Figure 9.15: The same carrot at 15 weeks. If the carrot were not competing with other carrots, it might weigh nearly half a pound (220 grams) at this point; because it never stopped growing rapidly, it still would be sweet and tender. If allowed to continue growing, that carrot might weigh a pound (450 grams) by the time frost came and would still be good eating. (Figure 63 in RDVC).
Parsnips
Parsnips are like carrots with differences. Most varieties are longer than carrots, which means they need a deeper layer of loose topsoil to succeed. They have a slightly lower need for fertility and grow more slowly than carrots, but do not crack when quite big as some varieties of carrot will.The biggest difficulty is getting short-lived parsnip seeds to germinate. Most seed lots are faltering only two years after harvest. Growing your own parsnip seed is a good idea. I sell my extra seed at the local garden center.My neighbors buy it eagerly because they know it will come up! It also grows a uniform crop because it is produced from hand-selected roots. Each year this sale earns enough to pay for all that I wish to buy at the garden center.
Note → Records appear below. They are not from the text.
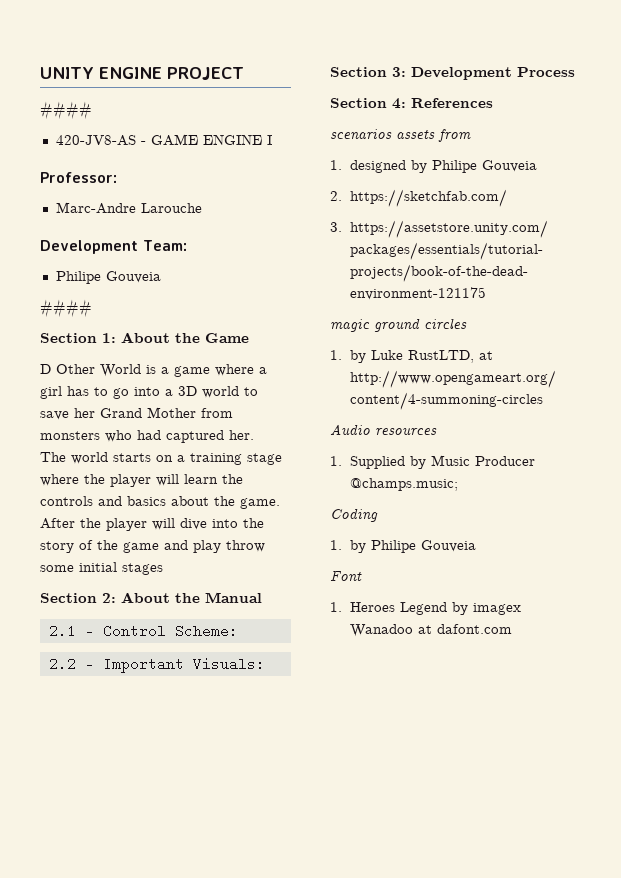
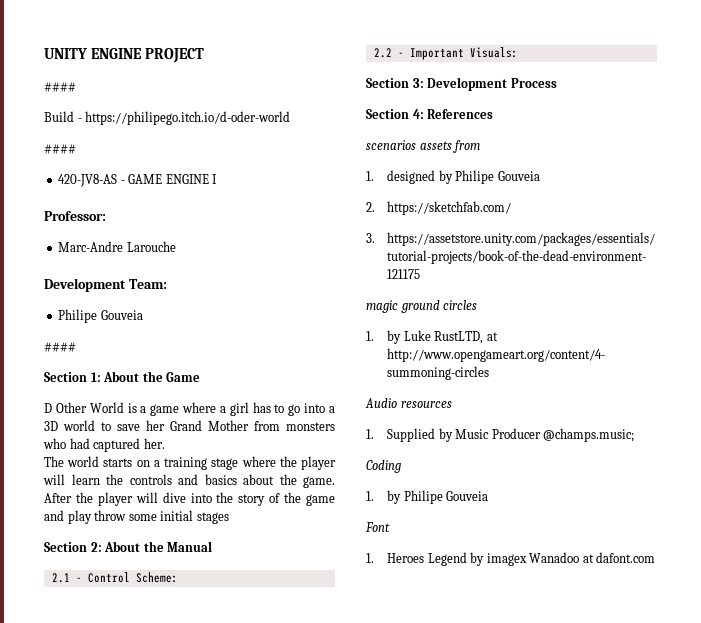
(92, 110) none -> [44,111,291,125] [44,144,76,154] // Build - https://philipego.itch.io/d-oder-world // ####

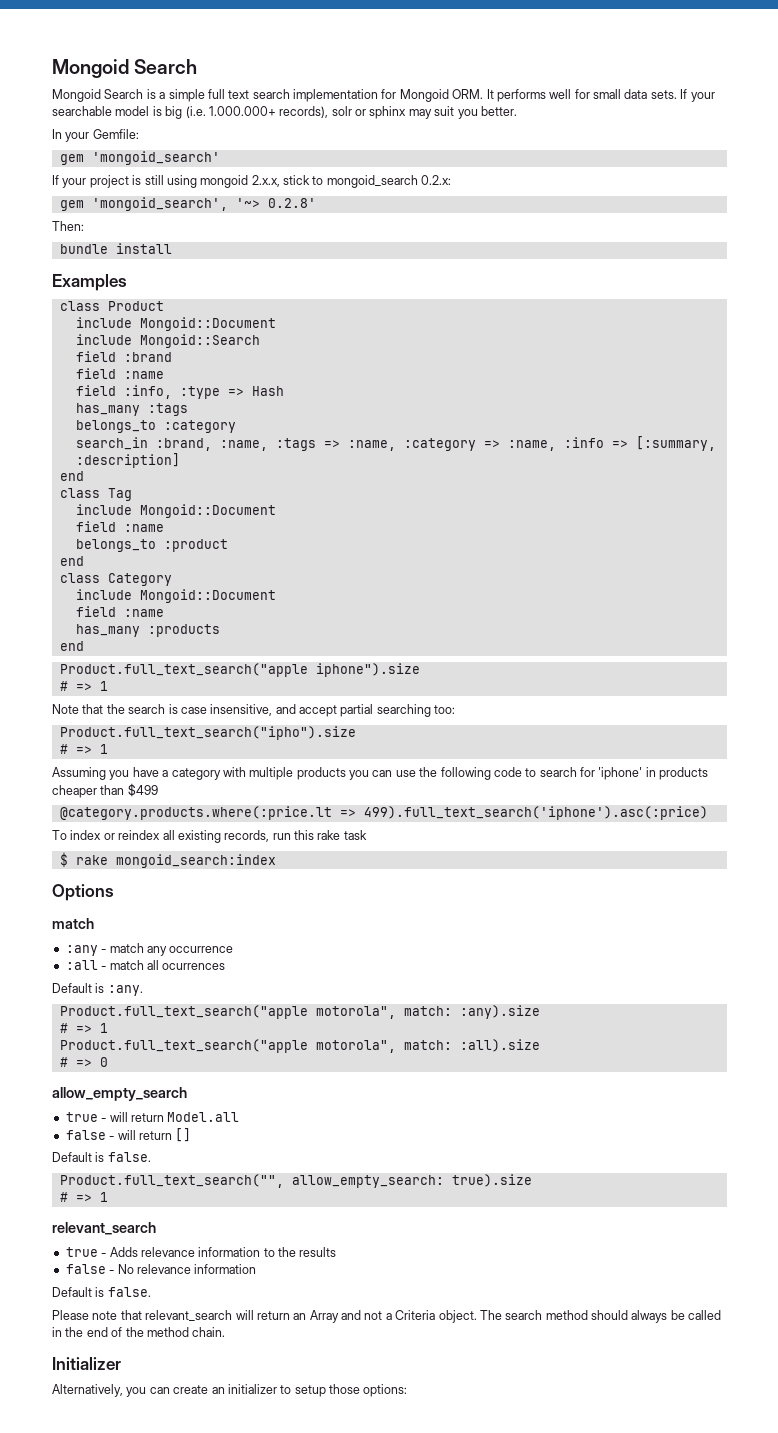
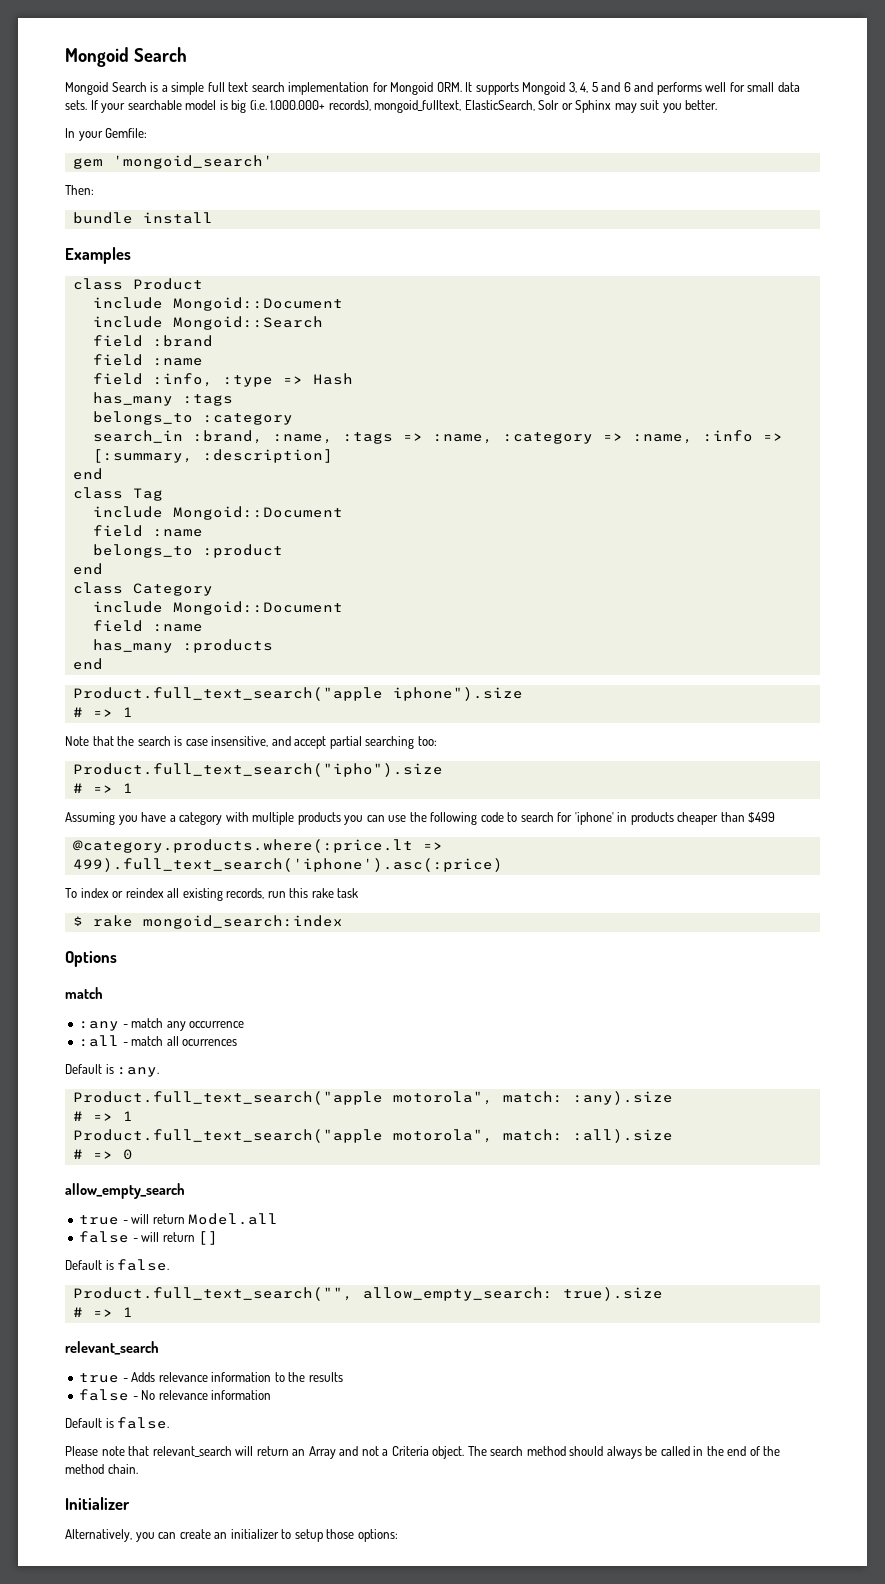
(494, 94) none -> [475,82,654,95] supports Mongoid 3, 4, 5 and 6 and
[331,106,407,119] solr or sphinx -> [374,100,612,113] mongoid_fulltext, ElasticSearch, Solr or Sphinx
[52,175,452,188] [59,197,316,211] // If your project is still using mongoid 2.x.x, stick to mongoid_search 0.2.x: // gem 'mongoid_search', '~> 0.2.8' -> (273, 162) none

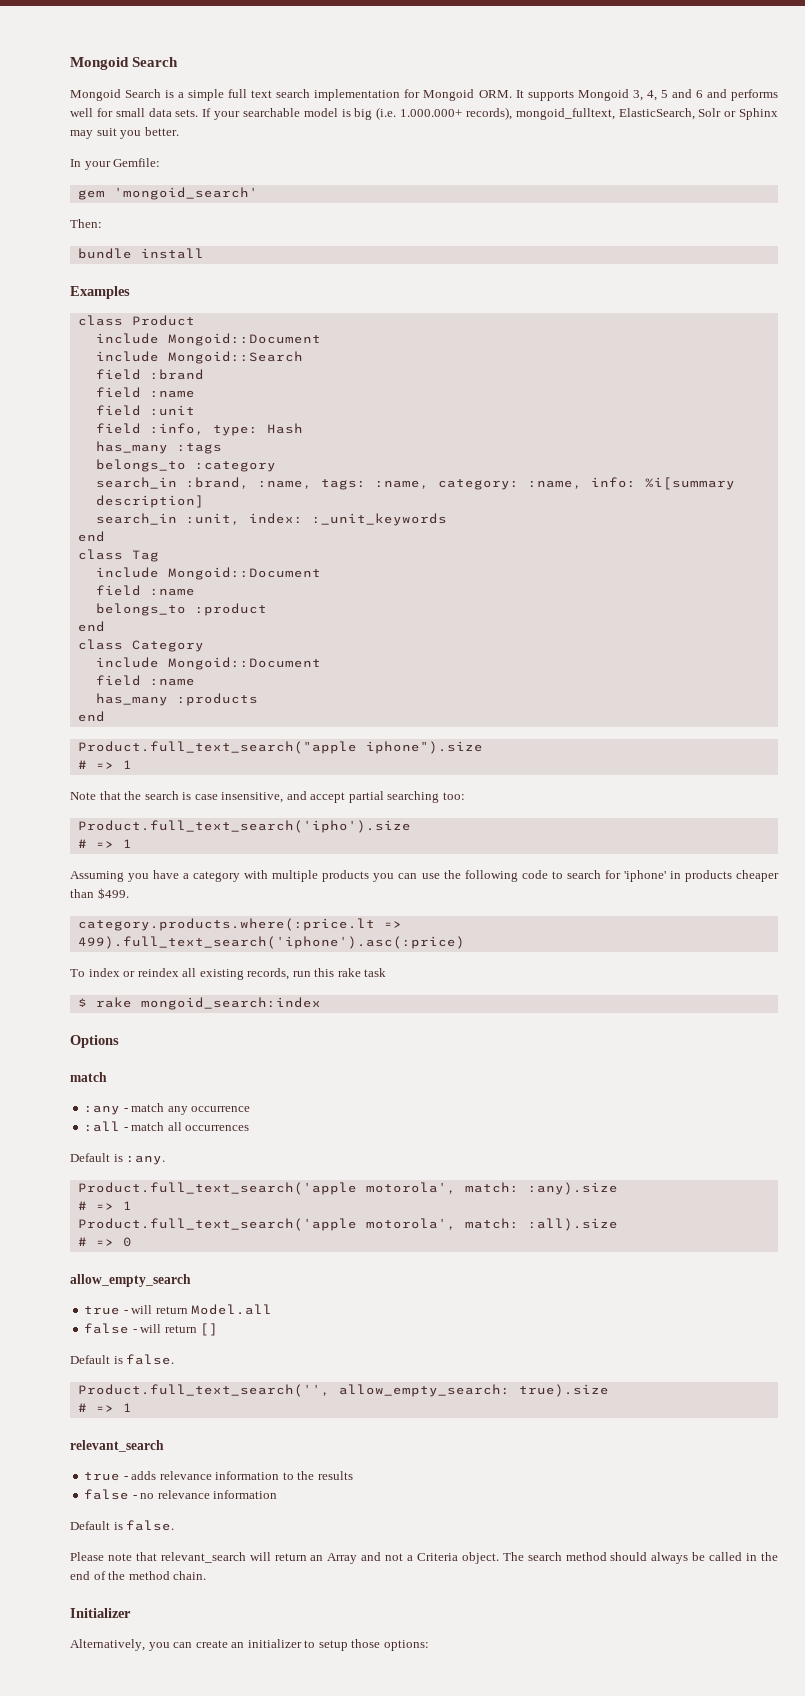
(203, 362) none -> [95,405,195,416] // field :unit
[222,375,303,387] :type => -> [212,425,258,436] type:
[342,430,783,444] [92,449,333,463] :tags => :name, :category => :name, :info => [:summary, :description] -> [320,477,735,490] [95,495,204,508] [95,513,447,526] tags: :name, category: :name, info: %i[summary description] // search_in :unit, index: :_unit_keywords
[72,763,443,777] Product.full_text_search("ipho").size -> [77,820,411,833] Product.full_text_search('ipho').size
[748,812,776,823] [72,839,413,853] $499 // @category.products.where(:price.lt -> [97,888,129,899] [77,918,375,931] $499. // category.products.where(:price.lt
[182,1039,238,1046] ocurrences -> [185,1125,250,1131] occurrences
[72,1091,493,1105] Product.full_text_search("apple motorola", -> [77,1182,456,1195] Product.full_text_search('apple motorola',
[72,1129,493,1143] Product.full_text_search("apple motorola", -> [77,1218,456,1231] Product.full_text_search('apple motorola',
[72,1287,353,1301] Product.full_text_search("", -> [77,1384,330,1397] Product.full_text_search('',
[131,1372,156,1382] Adds -> [131,1471,157,1480] adds
[141,1390,156,1400] No -> [140,1493,155,1499] no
Growing details. Fresh strong parsnip seeds sprout slowly; rarely more than 25 percent emerge, so get quality seed in a big packet and sow it thickly. Cheap stuff makes mostly misshapen roots if it comes up at all.
If parsnips are started in spring, when naturally moist earth would make it easy, they’ll have become so enormous by autumn that they’re almost inedible and may be showing damage from insects and soil diseases. I start them on or shortly after the solstice so they size up when weather gets cooler. Gardeners living closer to the equator might start their parsnips closer to the equinox and consider them a crop that grows during the cool season. It can be daunting to get the seed to sprout in the heat, and the flavor of parsnips improves a lot after they go through some stiff frosts. Sow thickly. It helps to shade the furrows or to cover the seed with compost instead of soil. Pregermination and fluid drilling also help. Some gardeners place thin wood planks over the furrow and check under them every day; as soon as some seedlings are emerging, they remove the planks.Watering every day really helps and, again, sowing thickly helps.Then thin progressively and otherwise grow them as you would carrots.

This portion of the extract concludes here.